▸ The problem
Without including any pictures, return the records below exactly as written.

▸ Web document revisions
┄┄┄┄┄┄┄┄┄┄
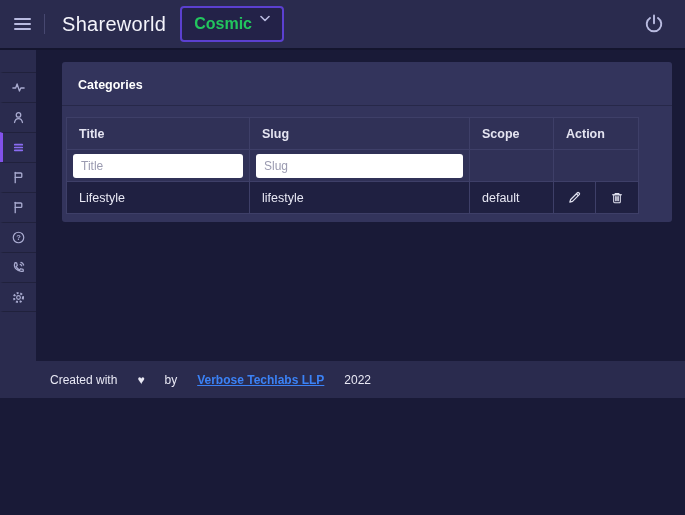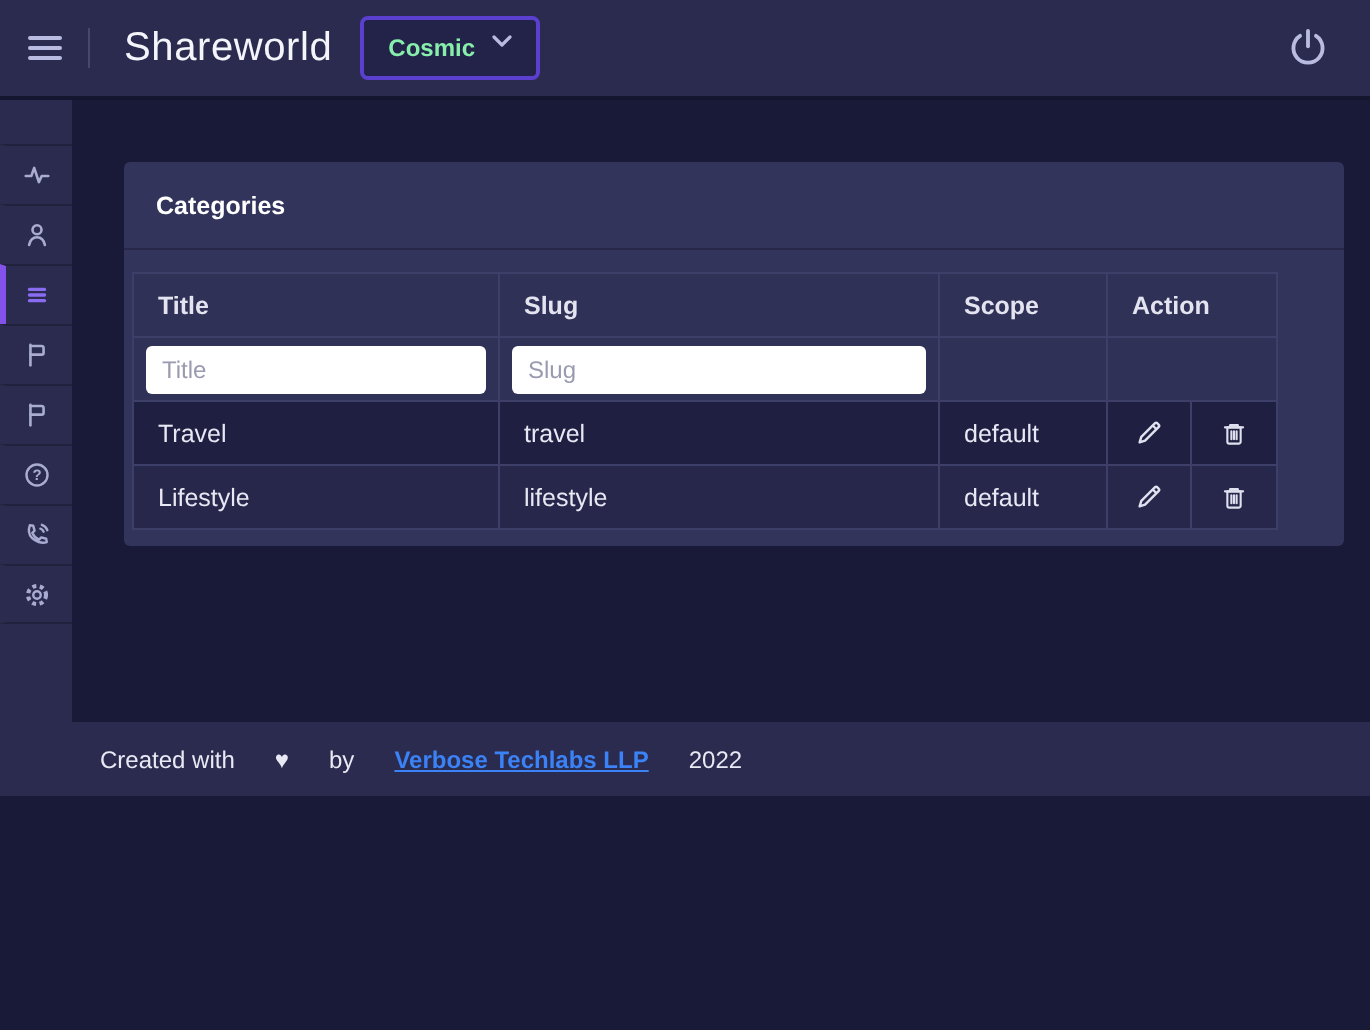--- a/index.html
+++ b/index.html
@@ -25,7 +25,7 @@
   .theme-btn {
     display:flex; gap:8px;
     padding:7px 12px; border:2px solid #5b40d0; border-radius:4px;
-    background:#232248; color:#86efac; font-size:12px; font-weight:700;
+    background:#232248; color:#22c55e; font-size:16px; font-weight:700;
     font-family:inherit; cursor:pointer;
   }
   .theme-btn svg { color:#b9bbe0; }

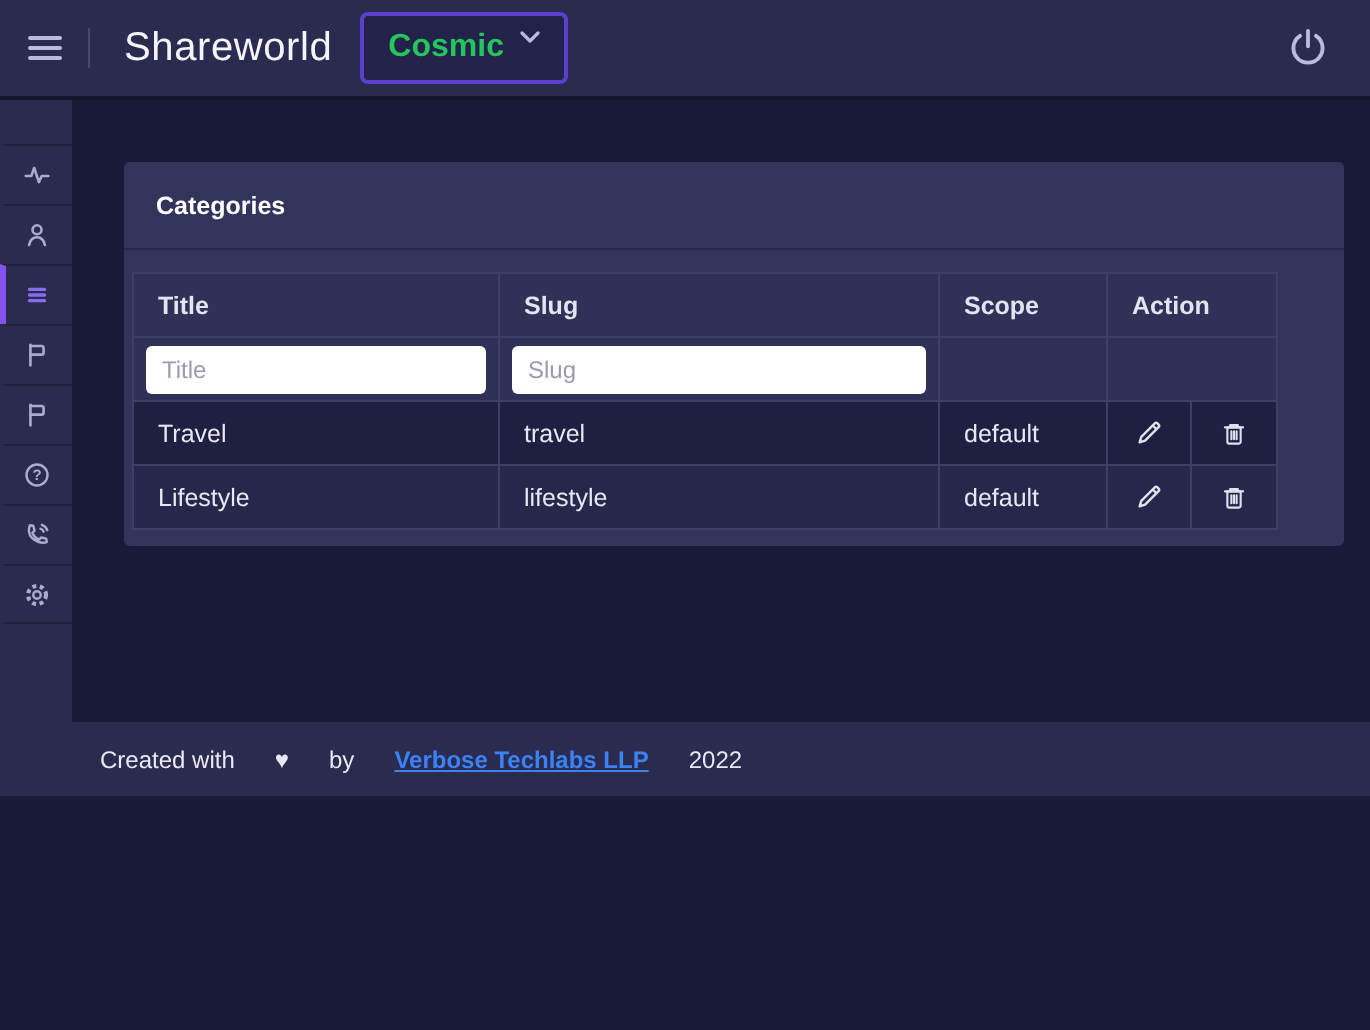--- a/index.html
+++ b/index.html
@@ -48,7 +48,7 @@
   .content { flex:1; }
 
   
-  .card { margin:31px 13px 0 26px; background:#33345c; border-radius:3px; }
+  .card { margin:12px 13px 0 26px; background:#33345c; border-radius:3px; }
   .card-header { padding:13px 16px 12px; border-bottom:1px solid #272849; }
   .card-title { color:#ffffff; font-size:12.5px; font-weight:700; }
 

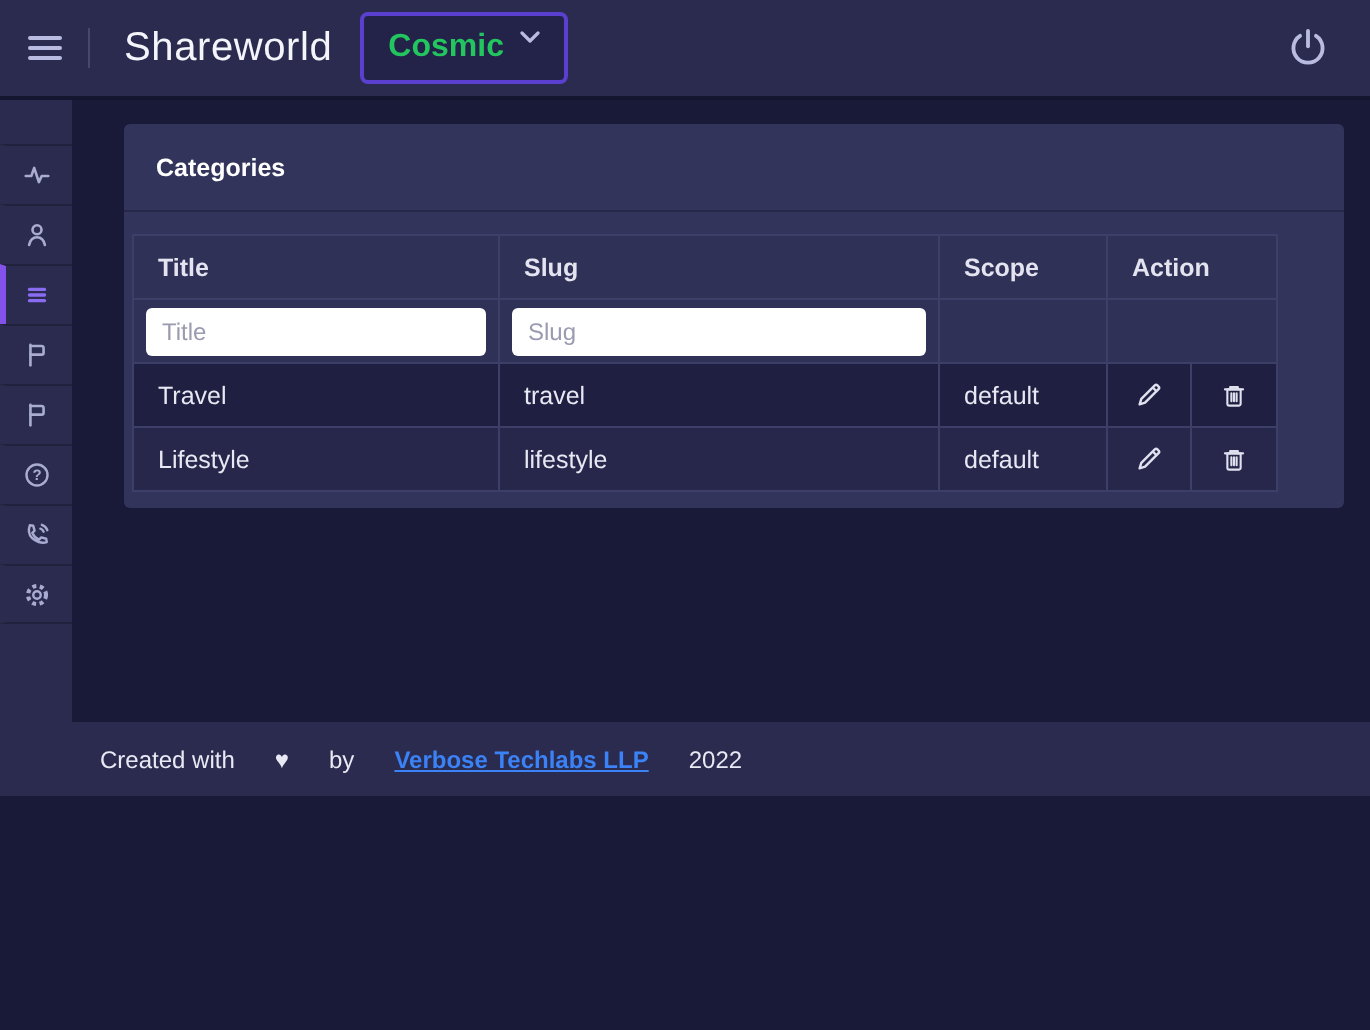--- a/index.html
+++ b/index.html
@@ -192,21 +192,6 @@
               </thead>
               <tbody>
                 <tr>
-                  <td>Travel</td>
-                  <td>travel</td>
-                  <td>default</td>
-                  <td class="action-cell"><button class="icon-btn"><svg width="15" height="15" viewBox="0 0 16 16" fill="none" stroke="currentColor" stroke-width="1.3" stroke-linejoin="round">
-                          <path d="M3 13l.9-2.9 7.2-7.2a1 1 0 0 1 1.4 0l.6.6a1 1 0 0 1 0 1.4L5.9 12.1 3 13z"></path>
-                          <path d="M10 4l2 2"></path>
-                        </svg></button></td>
-                  <td class="action-cell"><button class="icon-btn"><svg width="14" height="14" viewBox="0 0 16 16" fill="none" stroke="currentColor" stroke-width="1.2" stroke-linecap="round" stroke-linejoin="round">
-                          <path d="M2.8 4.2h10.4"></path>
-                          <path d="M5.8 4.2V2.9h4.4v1.3"></path>
-                          <path d="M4.2 4.2h7.6v8.2a1.1 1.1 0 0 1-1.1 1.1H5.3a1.1 1.1 0 0 1-1.1-1.1z"></path>
-                          <path d="M6.5 6.4v4.6M8 6.4v4.6M9.5 6.4v4.6"></path>
-                        </svg></button></td>
-                </tr>
-                <tr>
                   <td>Lifestyle</td>
                   <td>lifestyle</td>
                   <td>default</td>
┄┄┄┄┄┄┄┄┄┄
▸ Response to the exercise
--- a/index.html
+++ b/index.html
@@ -25,7 +25,7 @@
   .theme-btn {
     display:flex; gap:8px;
     padding:7px 12px; border:2px solid #5b40d0; border-radius:4px;
-    background:#232248; color:#86efac; font-size:12px; font-weight:700;
+    background:#232248; color:#22c55e; font-size:16px; font-weight:700;
     font-family:inherit; cursor:pointer;
   }
   .theme-btn svg { color:#b9bbe0; }

--- a/index.html
+++ b/index.html
@@ -48,7 +48,7 @@
   .content { flex:1; }
 
   
-  .card { margin:31px 13px 0 26px; background:#33345c; border-radius:3px; }
+  .card { margin:12px 13px 0 26px; background:#33345c; border-radius:3px; }
   .card-header { padding:13px 16px 12px; border-bottom:1px solid #272849; }
   .card-title { color:#ffffff; font-size:12.5px; font-weight:700; }
 

--- a/index.html
+++ b/index.html
@@ -192,21 +192,6 @@
               </thead>
               <tbody>
                 <tr>
-                  <td>Travel</td>
-                  <td>travel</td>
-                  <td>default</td>
-                  <td class="action-cell"><button class="icon-btn"><svg width="15" height="15" viewBox="0 0 16 16" fill="none" stroke="currentColor" stroke-width="1.3" stroke-linejoin="round">
-                          <path d="M3 13l.9-2.9 7.2-7.2a1 1 0 0 1 1.4 0l.6.6a1 1 0 0 1 0 1.4L5.9 12.1 3 13z"></path>
-                          <path d="M10 4l2 2"></path>
-                        </svg></button></td>
-                  <td class="action-cell"><button class="icon-btn"><svg width="14" height="14" viewBox="0 0 16 16" fill="none" stroke="currentColor" stroke-width="1.2" stroke-linecap="round" stroke-linejoin="round">
-                          <path d="M2.8 4.2h10.4"></path>
-                          <path d="M5.8 4.2V2.9h4.4v1.3"></path>
-                          <path d="M4.2 4.2h7.6v8.2a1.1 1.1 0 0 1-1.1 1.1H5.3a1.1 1.1 0 0 1-1.1-1.1z"></path>
-                          <path d="M6.5 6.4v4.6M8 6.4v4.6M9.5 6.4v4.6"></path>
-                        </svg></button></td>
-                </tr>
-                <tr>
                   <td>Lifestyle</td>
                   <td>lifestyle</td>
                   <td>default</td>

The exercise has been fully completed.